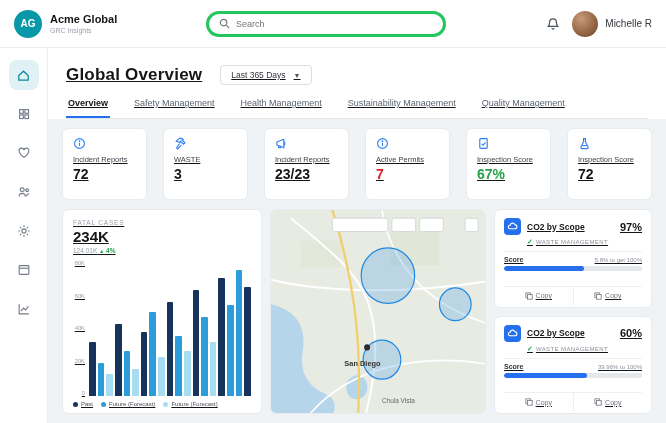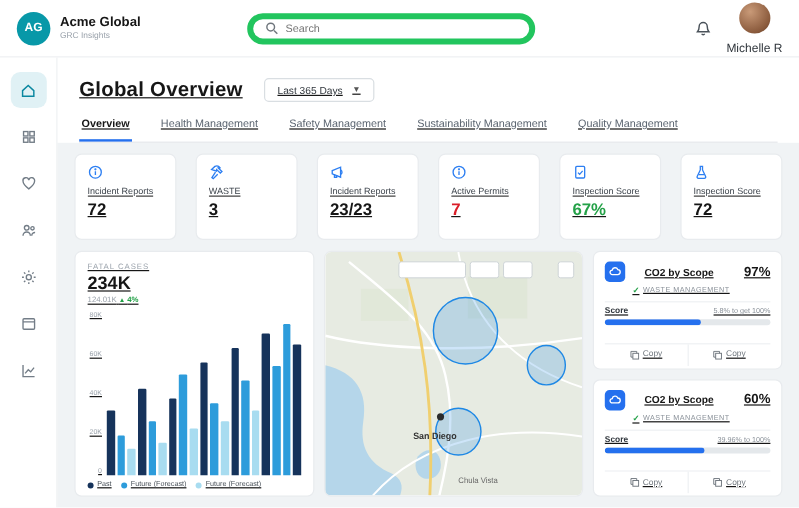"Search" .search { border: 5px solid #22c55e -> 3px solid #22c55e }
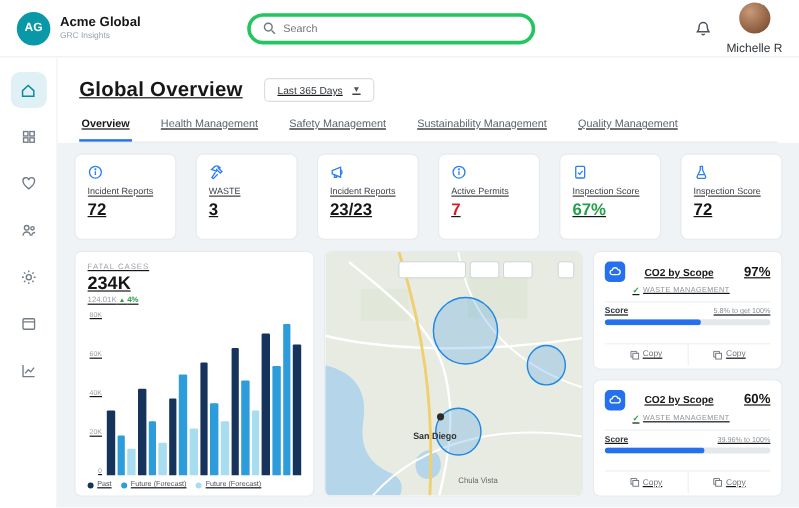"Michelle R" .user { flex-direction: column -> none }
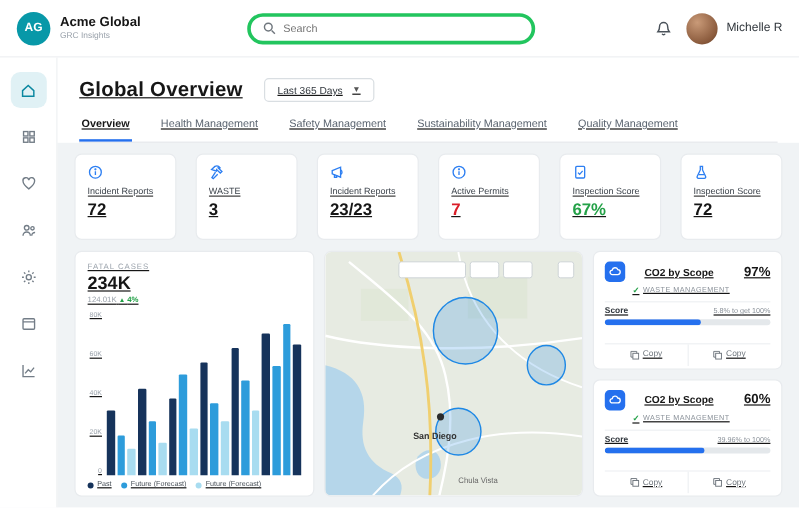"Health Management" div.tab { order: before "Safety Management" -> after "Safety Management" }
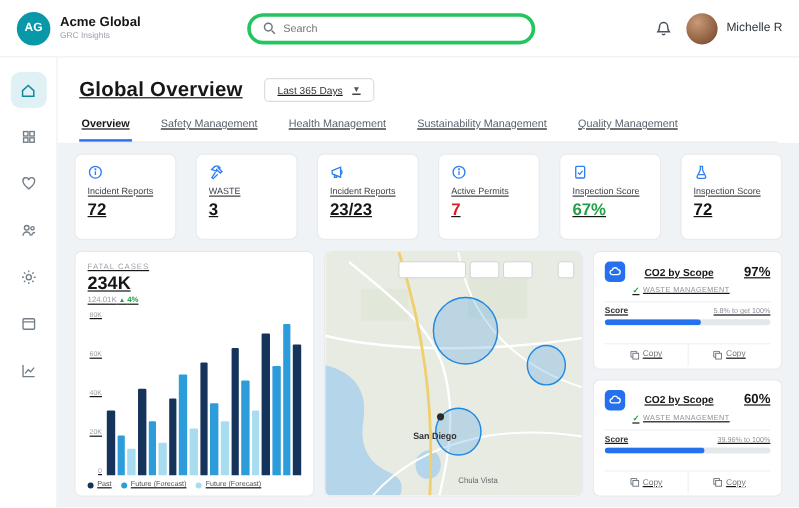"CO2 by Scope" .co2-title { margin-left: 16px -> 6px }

==

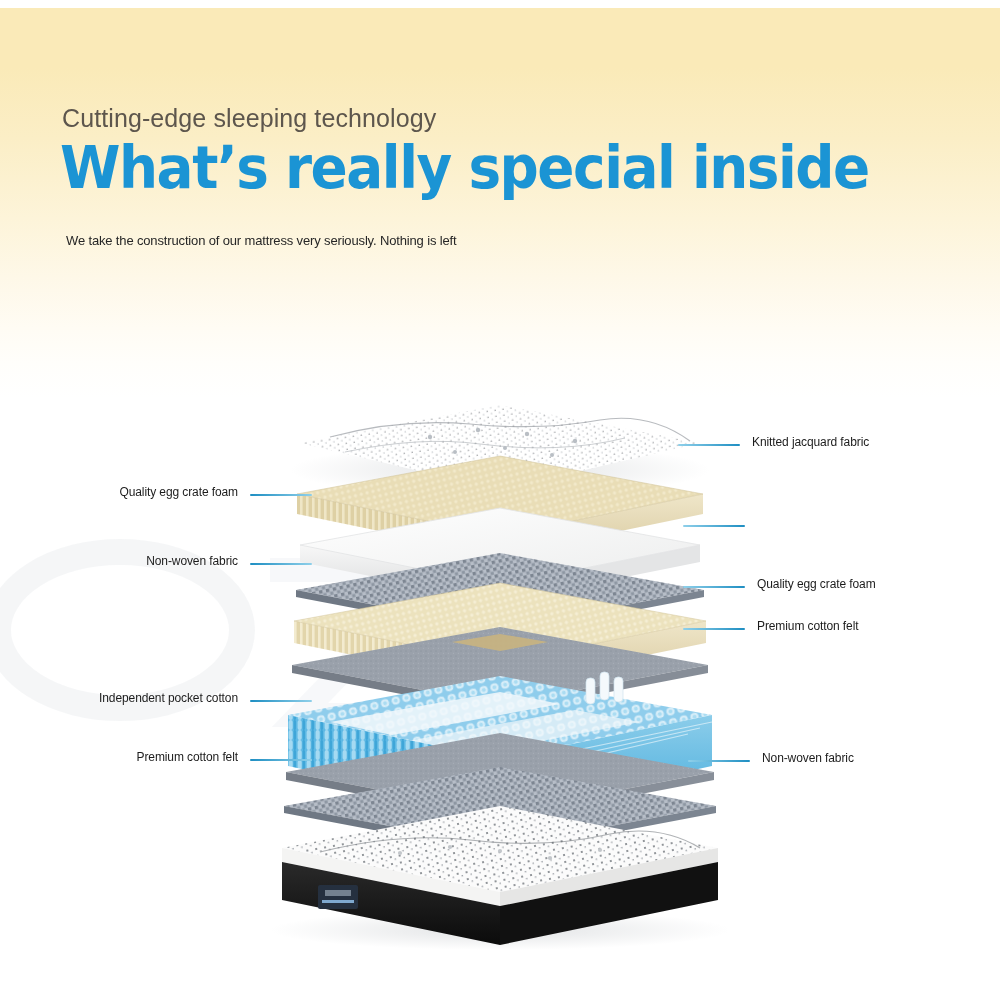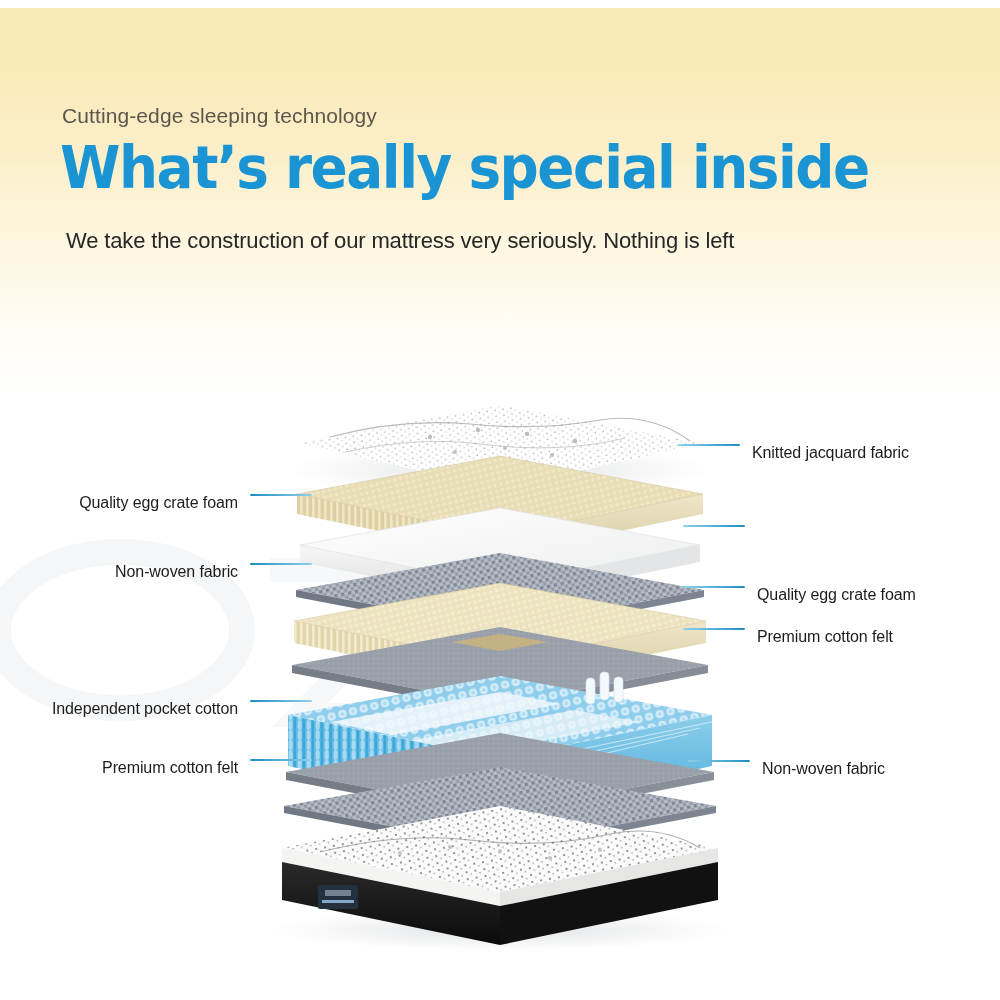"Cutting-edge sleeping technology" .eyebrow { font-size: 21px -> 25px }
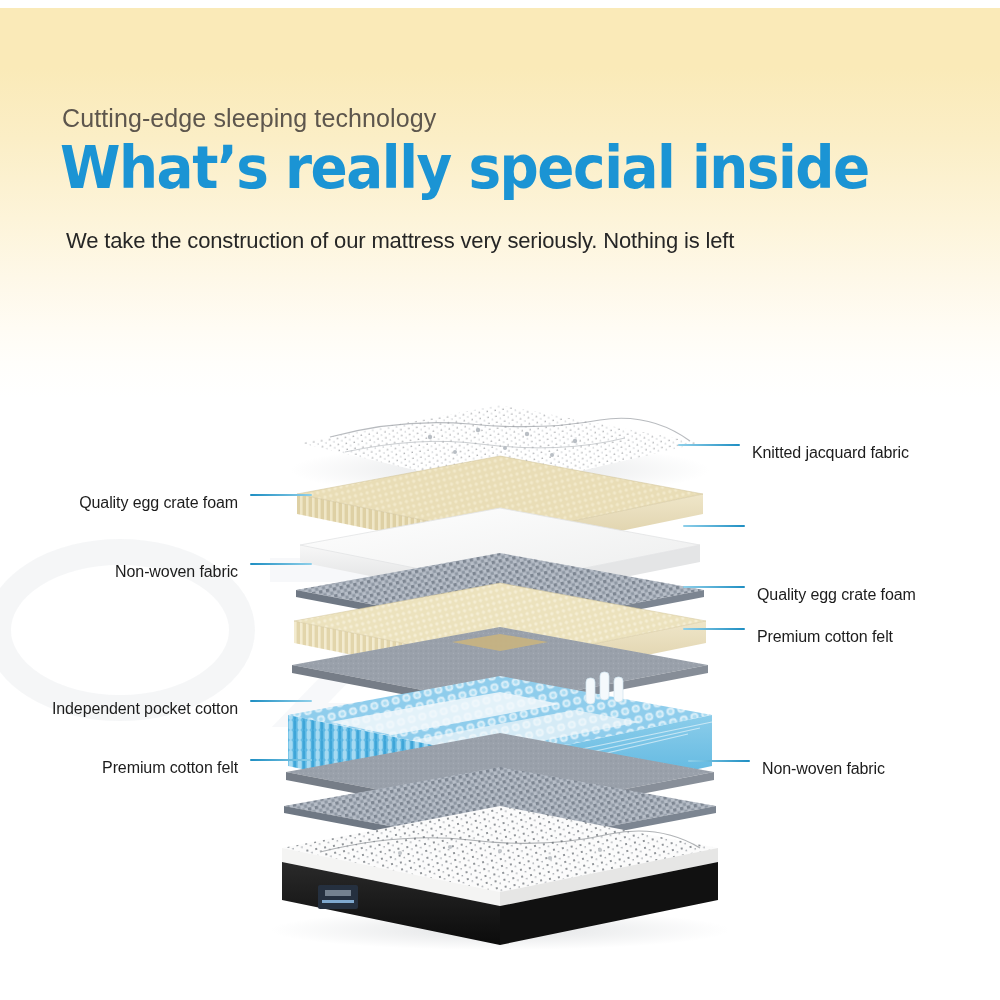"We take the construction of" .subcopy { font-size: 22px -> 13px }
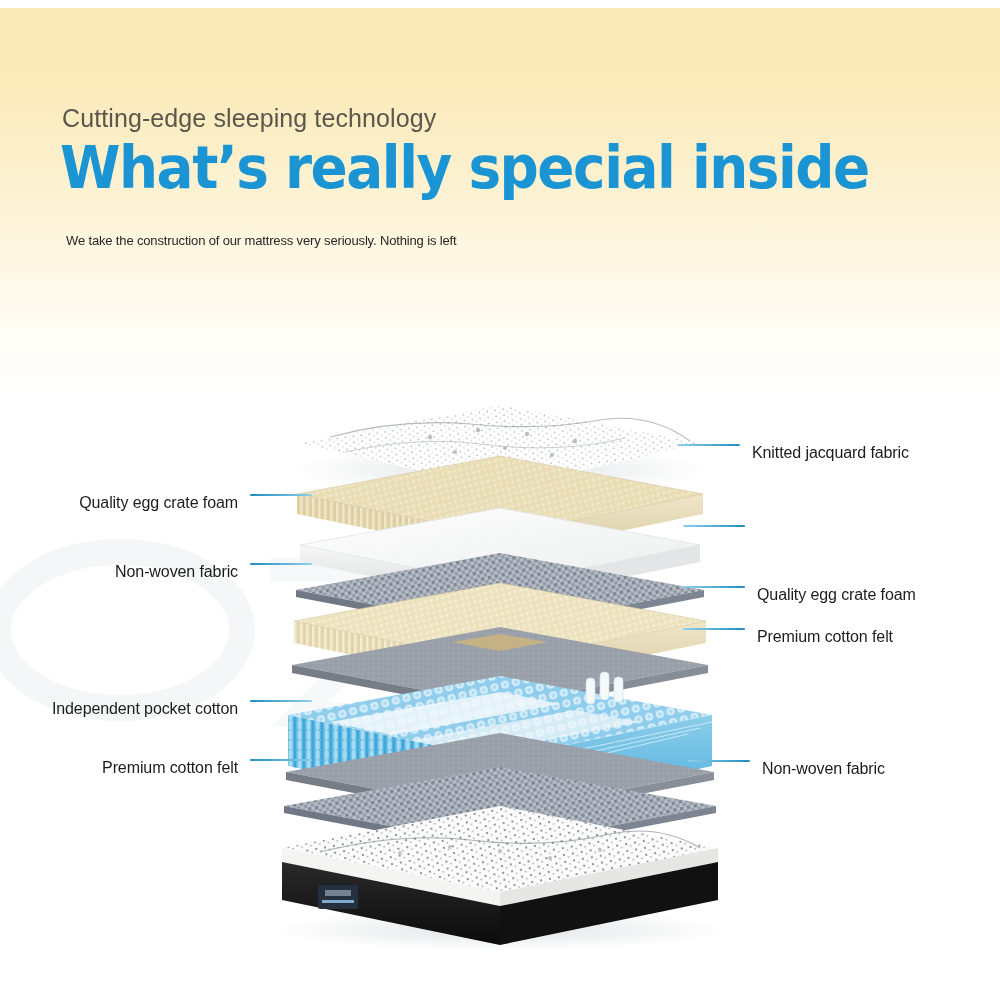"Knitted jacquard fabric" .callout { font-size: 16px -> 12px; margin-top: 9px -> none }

What you need to do ▸
An exact copy is needed of the stretch above that opens with the line containing "flex-direction: column ->" and closes with the line containing "margin-left: 16px ->"; the pictures are not part of it.

Problem solution ▸
"Michelle R" .user { flex-direction: column -> none }
"Health Management" div.tab { order: before "Safety Management" -> after "Safety Management" }
"CO2 by Scope" .co2-title { margin-left: 16px -> 6px }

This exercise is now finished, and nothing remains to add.